The Human Genome Project was completed in 2003 but left many questions unanswered. Despite mapping the entire sequence of nucleotide base pairs that make up human DNA, truly understanding how human genetics work required more intensive study—and it was a perfect application for big data. A typical human genome contains more than 20,000 genes, with each made up of millions of base pairs. Simply mapping a genome requires a hundred gigabytes of data, and sequencing multiple genomes and tracking gene interactions multiplies that number many times—hundreds of petabytes, in some cases.
By applying analytics in their study published in 2016, scientists at the University of Haifa were able to observe what is called the “social character” of genes. What scientists have long wanted to figure out are the inner workings of complex genetic effects that take part in the creation of complex diseases. This goal has been particularly difficult since genetic expressions of certain diseases usually come from the combination of several genetic markers interacting with each other. So not only would researchers have to comb through an entire genetic sequence, but they’d also have to track interactions between multiple different genes.
Even though there is still plenty of data to be analyzed, the way is paved to understand and cure a huge number of genetic defects, large and small.
The Road Ahead
We now reach a time where Facebook can recognize your face in pictures, where Google can predict which kind of advertisement would best suit your profile, where Netflix can give you suggestions on which shows to watch. It is a time when you can talk to your phone, not just to someone on the other side of the phone line. Being able to handle and process huge amounts of data was a primordial step to understand how these marvels came to be.

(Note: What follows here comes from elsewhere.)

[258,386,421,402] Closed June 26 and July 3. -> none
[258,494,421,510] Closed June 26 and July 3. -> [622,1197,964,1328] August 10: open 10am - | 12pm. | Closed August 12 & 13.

Big data is still a growing trend. Roughly 90% of available data has been created in the last two years. At the Techonomy conference, in 2010, Eric Schmidt stated that “there were 5 exabytes of information created by the entire world between the dawn of civilization and 2003. Now that same amount is created every two days.”
Handling such a vast amount of data still presents many challenges. Data quality, one of the first and oldest headaches of business intelligence, is still a demanding field. Analytics, the skillset necessary help make sense of the towering pile of data companies are gathering is also in high demand. There are now many flavors of analytics: descriptive analytics, predictive analytics, prescriptive analytics, streaming analytics, automated analytics, etc. Analytics uses several cutting-edge technologies to extract insights from data, such as artificial intelligence, machine learning, and lots of statistical models. It is finally a time when it is cool to be a mathematician.

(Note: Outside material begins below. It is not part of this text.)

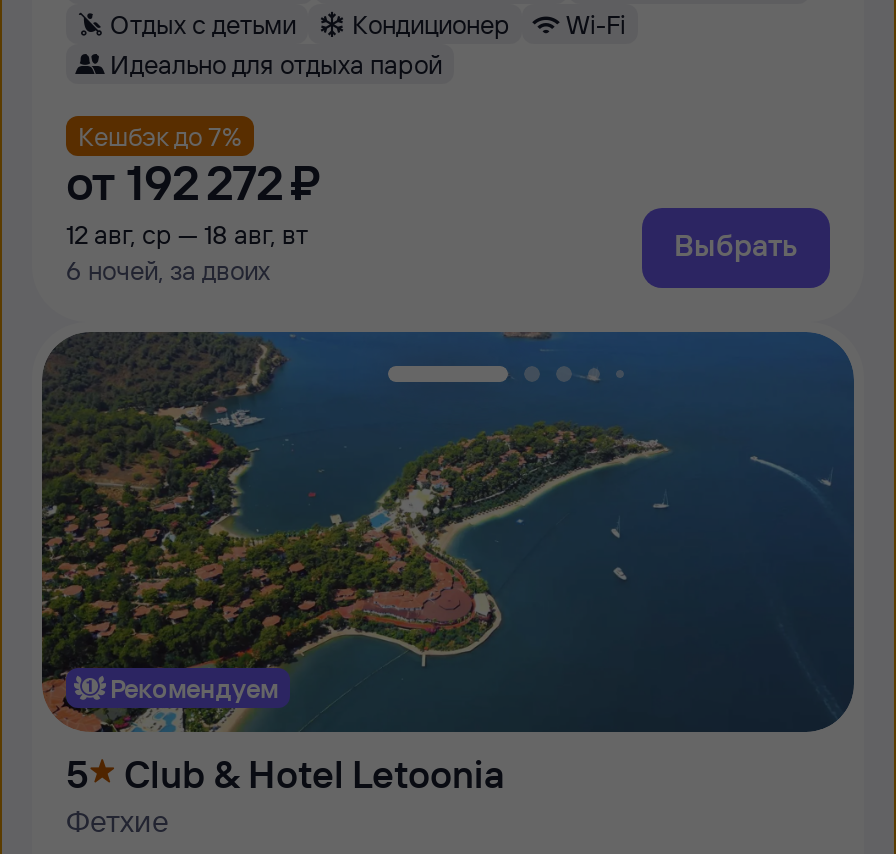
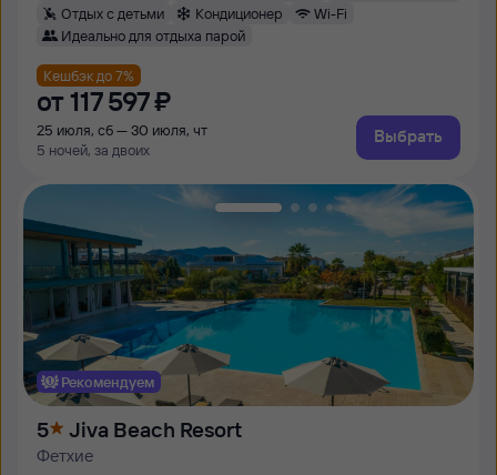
[66,152,322,286] от192 272 ₽ | 12 авг, ср — 18 авг, вт | 6 ночей, за двоих -> [37,84,207,159] от117 597 ₽ | 25 июля, сб — 30 июля, чт | 5 ночей, за двоих
[40,330,856,798] [image] | Club & Hotel Letoonia -> [22,183,475,443] [image] | Jiva Beach Resort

BI tools are now often designed with a specific industry in mind, be it healthcare, law enforcement, etc. It now works across multiple devices and uses several visualization tools, allowing anyone to apply reasoning to data through interactive visual interfaces. Mobile BI is now a reality.

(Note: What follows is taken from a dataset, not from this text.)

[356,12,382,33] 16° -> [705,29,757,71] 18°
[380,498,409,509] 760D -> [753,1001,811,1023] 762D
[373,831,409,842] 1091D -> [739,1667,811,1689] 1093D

By combining the strengths of big data, machine learning, and analytics, your life might be very different in the future. Perhaps you might not need to go to the grocery store anymore—your fridge will order what you most likely will need, based on your eating habits. Perchance, you won’t be calling your doctor to say you are ill, because they will call you even before you start feeling the first symptoms.
Humanity now lives in the information age, and business intelligence is a crucial feature of our time, helping us make sense of it all. Business analytics is now even a degree program at many universities. The history of business intelligence is fairly recent, but accelerating and getting denser by the day. The best days of BI are still ahead of us.